Corroboree Rock Conservation Reserve

Overview

Corroboree Rock Conservation Reserve is about an hour's easy drive from Alice Springs. Corroboree Rock is an outstanding dark grey column of dolomite. It is of great importance to the Aboriginal people of the region.

The rock itself is an outcrop of dolomite from the Bitter Springs Formation originally laid down in salty lakes 800 million years ago. Dolomite is a soft sedimentary fine grained rock. It is very similar to limestone except magnesium carbonate is the dominant compound rather than calcium carbonate. At the base of the rock you can see dark grey and light grey streaky blobs of 'dalmation rock'. A ring of low ground surrounding the rock makes it look like an obelisk.
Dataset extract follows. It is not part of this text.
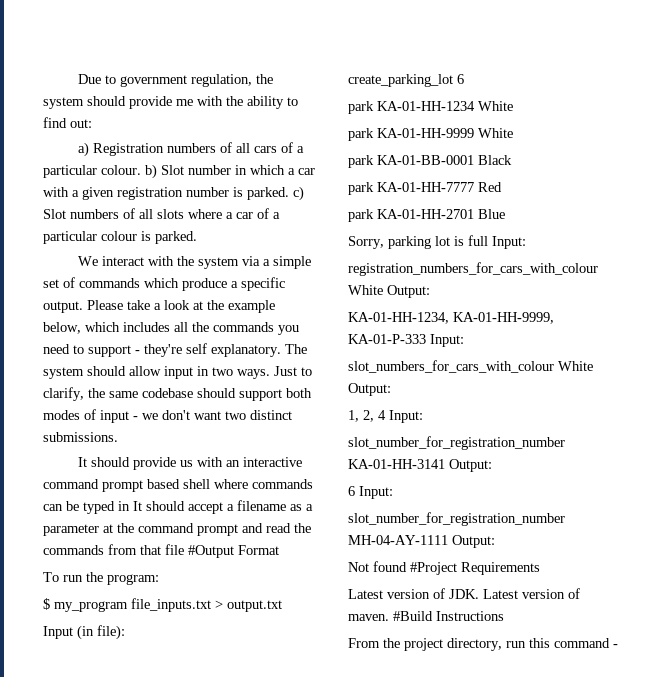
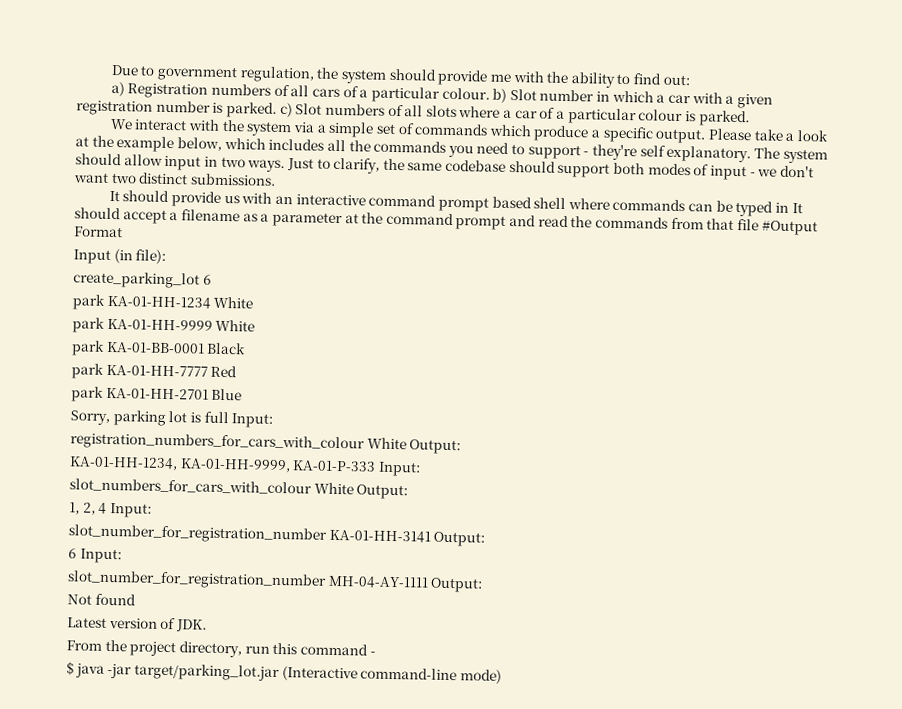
[43,572,159,585] [43,598,282,612] // To run the program: // $ my_program file_inputs.txt > output.txt -> (123, 232) none
[410,562,540,575] #Project Requirements -> (136, 599) none
[483,588,580,599] [348,611,504,621] Latest version of maven. #Build Instructions -> (207, 625) none
(618, 646) none -> [66,661,502,684] // $ java -jar target/parking_lot.jar (Interactive command-line mode)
The Territory Government, in partnership with Traditional Owners, have finalised the Joint Management Plan for Corroboree Rock Conservation Reserve.

Joint Management Plans provide direction for the future management of a Park, and outline how the interests of the community, Traditional Owners and conservation will be served.

The Plan came into operation on 2 December 2011.

The finalised Plan is available to download.
 

How to Get There

Corroboree Rock Conservation Reserve is 42km east of Alice Springs along a sealed road.

When to Visit

The Park is accessible all year round.

What to See and Do

Picnicking and bushwalking around the rock formation.

Visitor Facilties

This Conservation Reserve has walking tracks, a picnic area and toilets. Camping is not allowed here.

Please Remember

Please remember that camping is not allowed here.

Recreational Activities

A short walk leads visitors from the carpark to the 'windows on the rocks' and around the base of the formation.

Other features/activities within the Reserve include:

  • Picnic Tables
  • Walking Tracks

Scenic and Cultural Features

Corroboree Rock was probably used as an important storage site for ceremonial objects by the Eastern Arrernte Aboriginal people. It is doubtful that it was ever used as a corroboree site, due to the lack of water in the area.

Plants and Animals

The flora here primarily consists of Spinnifex and Senna on the ridges with Supplejack (Ventilago viminalis), Whitewood (Atalaya hemiglauca) Bloodwood, Red Mallee (Eucalyptus socialis) and Native Fig growing around the carpark and at the base of the rock.